“Pollock è un pasticcione che non ha fatto nient’altro che del Post-impressionismo, e di Spazialismo e di misura di spazio nuovo non ha capito niente. Lui voleva uscire dal quadro, però l’ha imbrattato, il quadro: c’è un gesto di ribellione e basta.”
Quando nel 1967 Lucio Fontana viene intervistato da Carla Lonzi ha quasi settant’anni (morirà di infarto l’anno successivo) e si può togliere qualche sassolino dalla scarpa, rilasciando dei commenti caustici e molto divertenti sugli artisti del suo tempo.
In particolare critica gli artisti americani, soprattutto la Pop-Art di Lichtenstein e Oldenburg e Rauschenberg che è “un copiatore di Duchamp in una maniera scandalosa”. Lo fa con il suo carisma argentino-milanese che oggi, a distanza di più di 50 anni, riesce ancora a strapparci un sorriso.
“Pollock è un macaco tale che l’abbiamo inventato noi europei”

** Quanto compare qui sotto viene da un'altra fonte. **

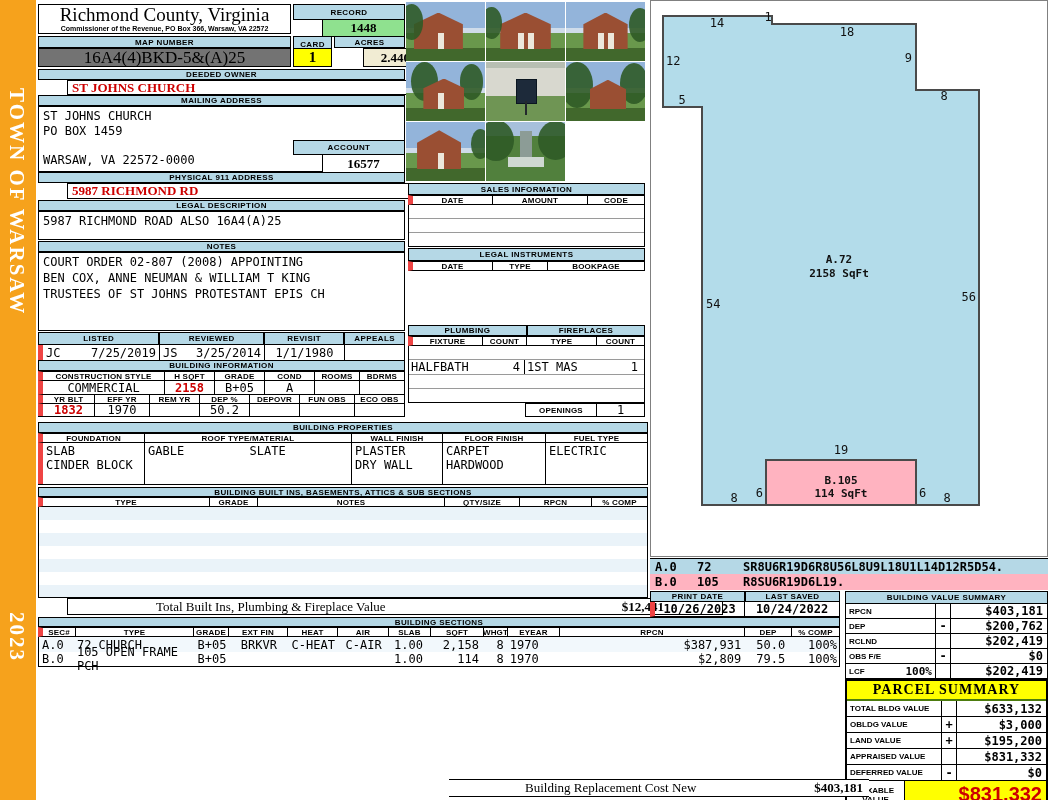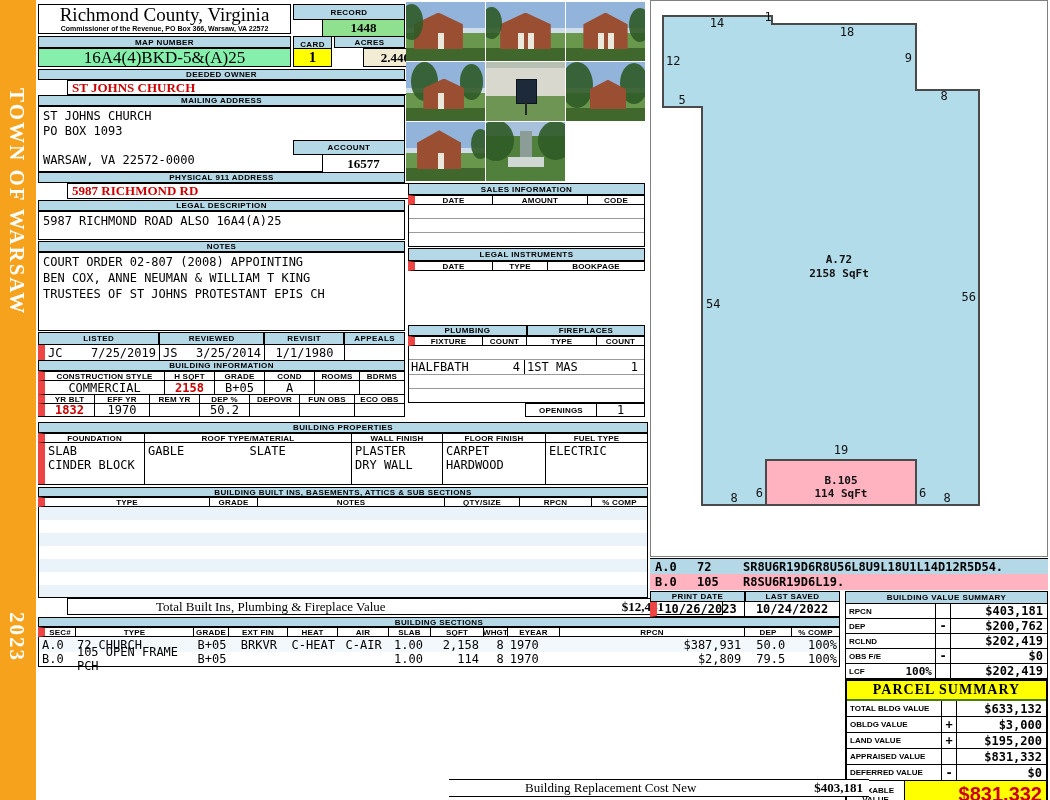"16A4(4)BKD-5&(A)25" div.abs { background: #86efac -> #737373 }
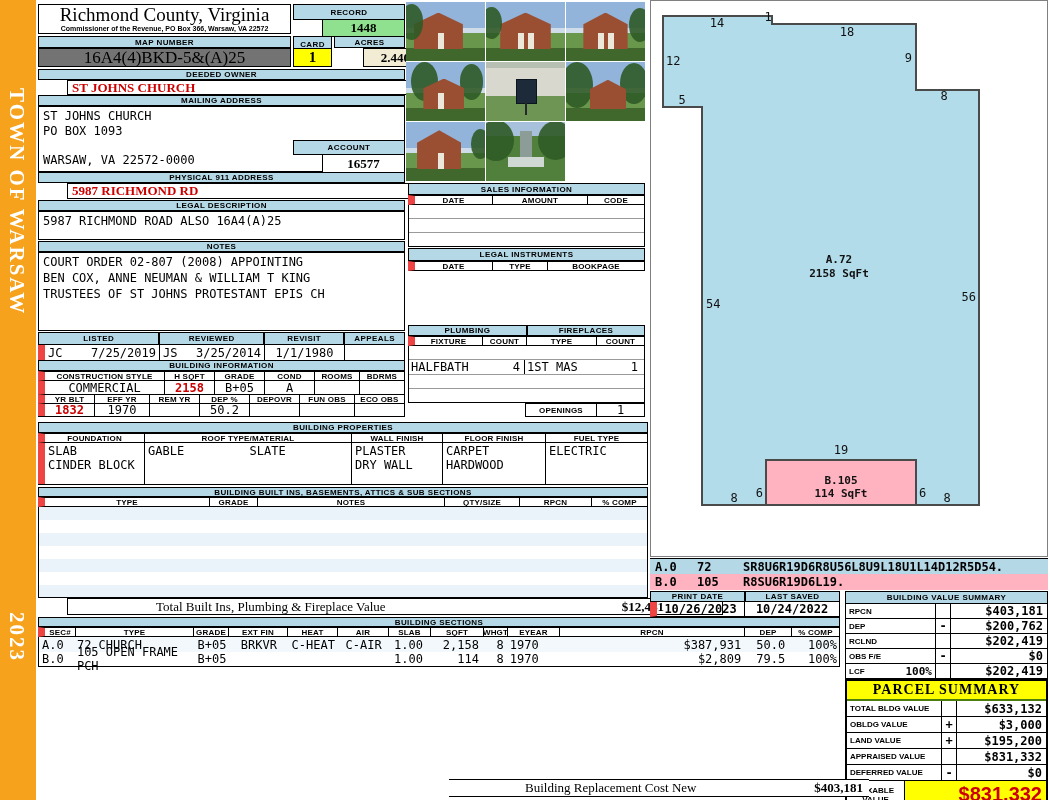"PO BOX 1093" div.m { text: 1093 -> 1459 }
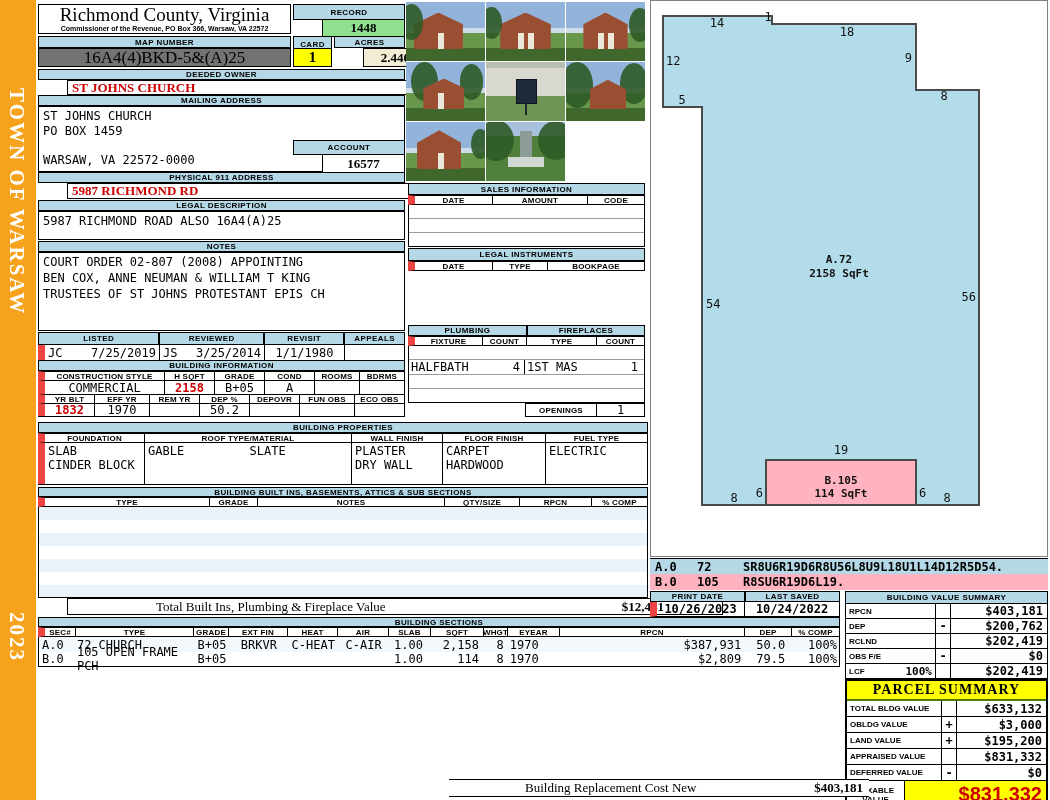"DATE" .cell:first-child { border-left: 7px solid #ef4444 -> 5px solid #ef4444 }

Per Fontana Pollock aveva fallito nell’obiettivo di andare oltre la pittura, era rimasto ancorato alla vecchia dimensione della tela senza riuscire a superarne la superficie bidimensionale come invece succede con i concetti spaziali che, attraverso buchi e tagli nella tela, svelano allo spettatore lo spazio, la luce e quindi l’infinito.